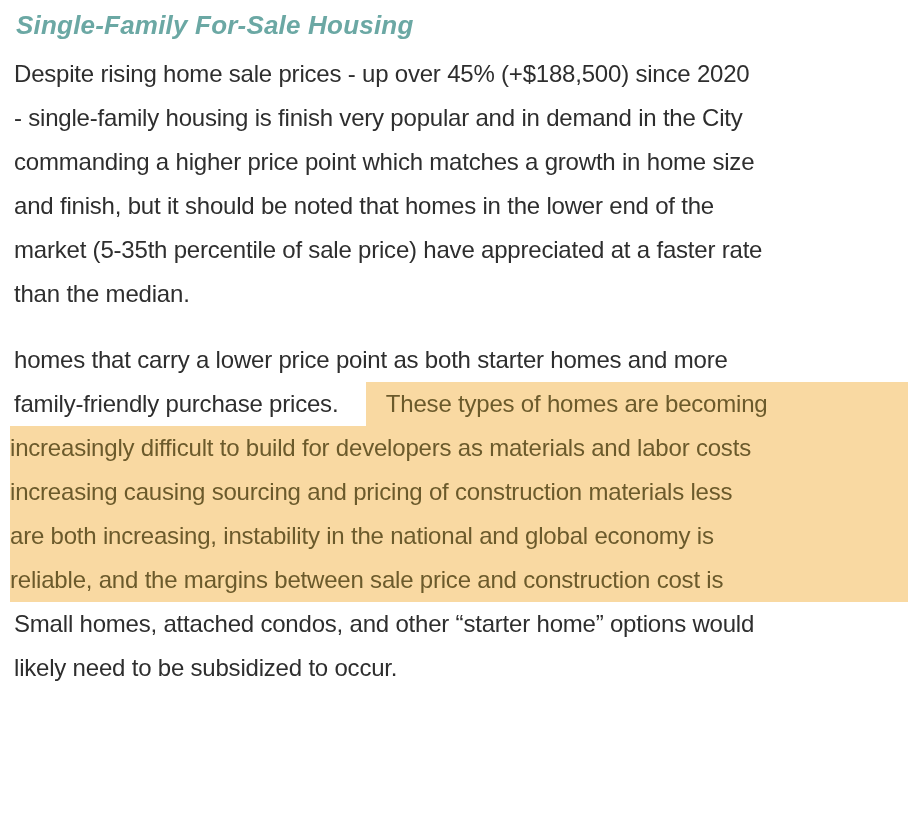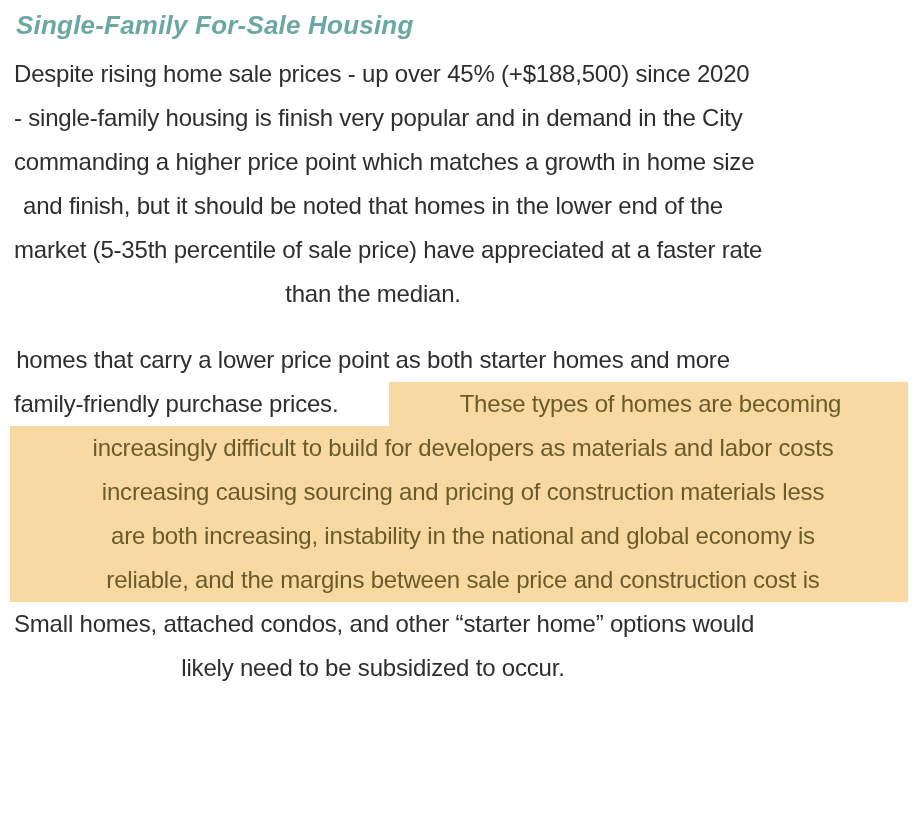--- a/index.html
+++ b/index.html
@@ -30,7 +30,6 @@
   }
   .para {
     margin: 0;
-    text-align: center;
   }
   .para + .para {
     margin-top: 22px;

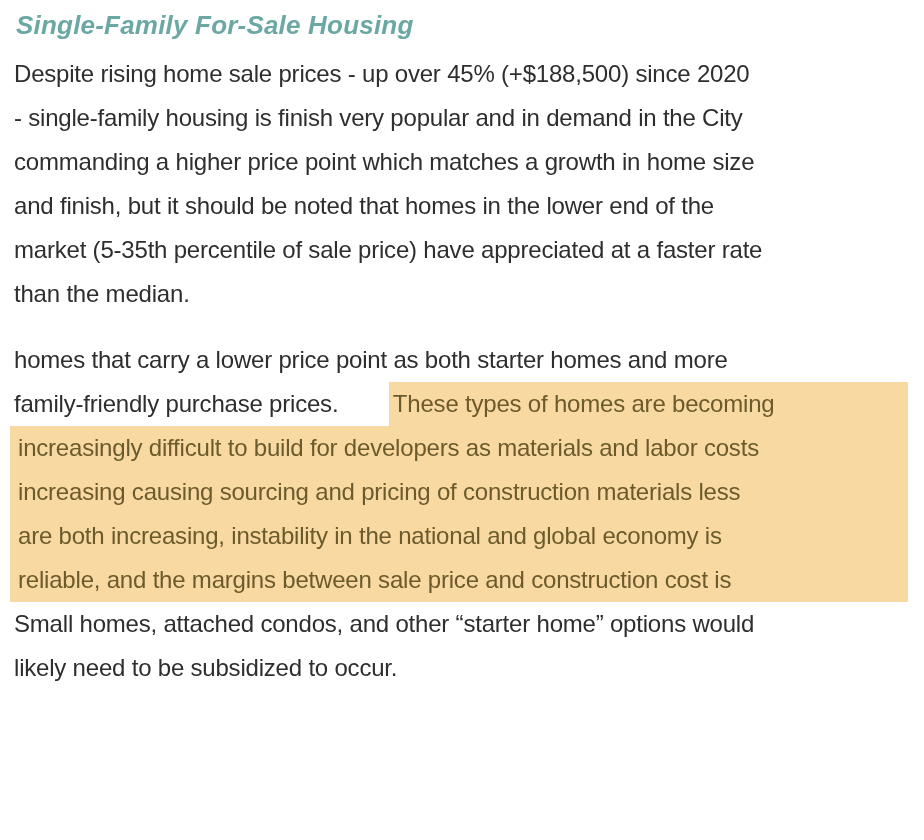--- a/index.html
+++ b/index.html
@@ -54,7 +54,6 @@
   .line.split {
     display: flex;
     width: 894px;
-    gap: 44px;
   }
   .line.split .plain {
     white-space: pre;

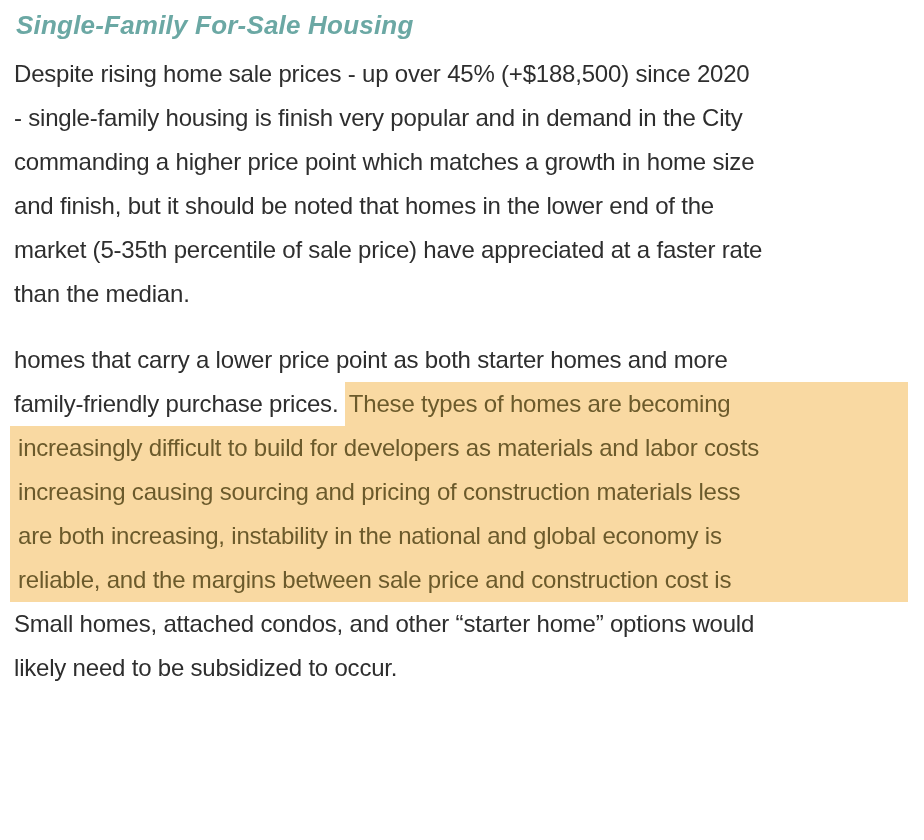--- a/index.html
+++ b/index.html
@@ -61,8 +61,8 @@
   }
   .line.split .hl-part {
     flex: 1 1 auto;
-    margin-left: 0;
-    padding-left: 4px;
+    margin-left: 21px;
+    padding-left: 20px;
     background: var(--highlight-bg, #f9d9a2);
     color: var(--highlight-text, #6b5a2b);
     white-space: nowrap;

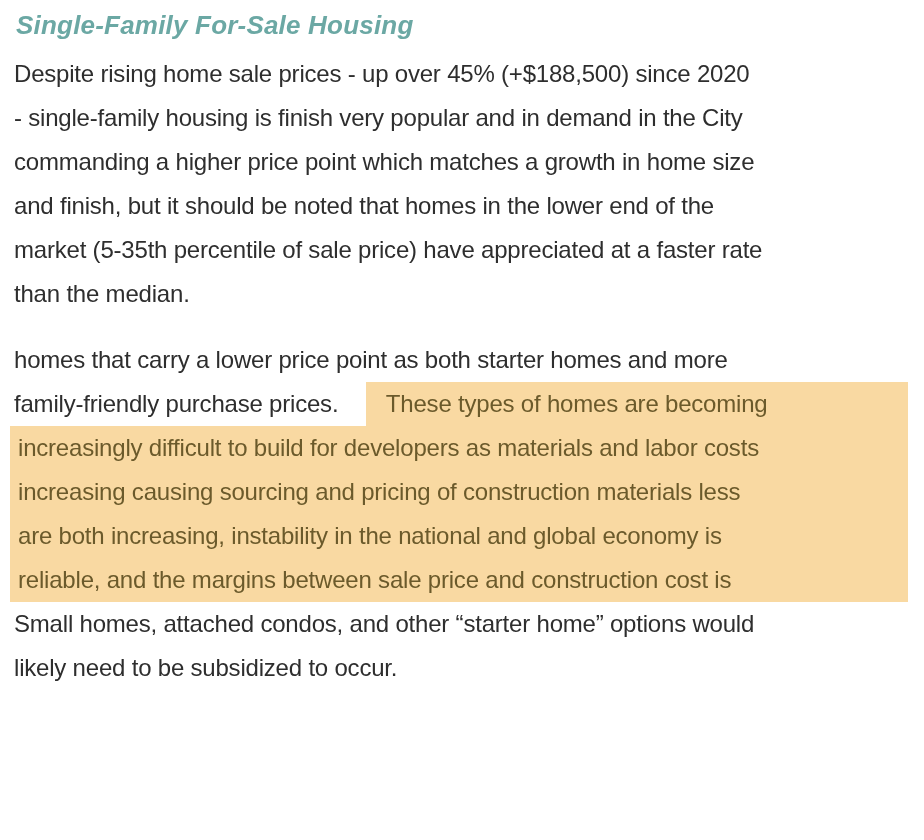--- a/index.html
+++ b/index.html
@@ -47,7 +47,7 @@
     color: var(--highlight-text, #6b5a2b);
     width: 898px;
     margin-left: -4px;
-    padding-left: 8px;
+    padding-left: 0;
     box-sizing: border-box;
   }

────────────────

From the line with "width: 898px;" to the final line of the entries above, return every line exactly as written.

     width: 898px;
     margin-left: -4px;
-    padding-left: 8px;
+    padding-left: 0;
     box-sizing: border-box;
   }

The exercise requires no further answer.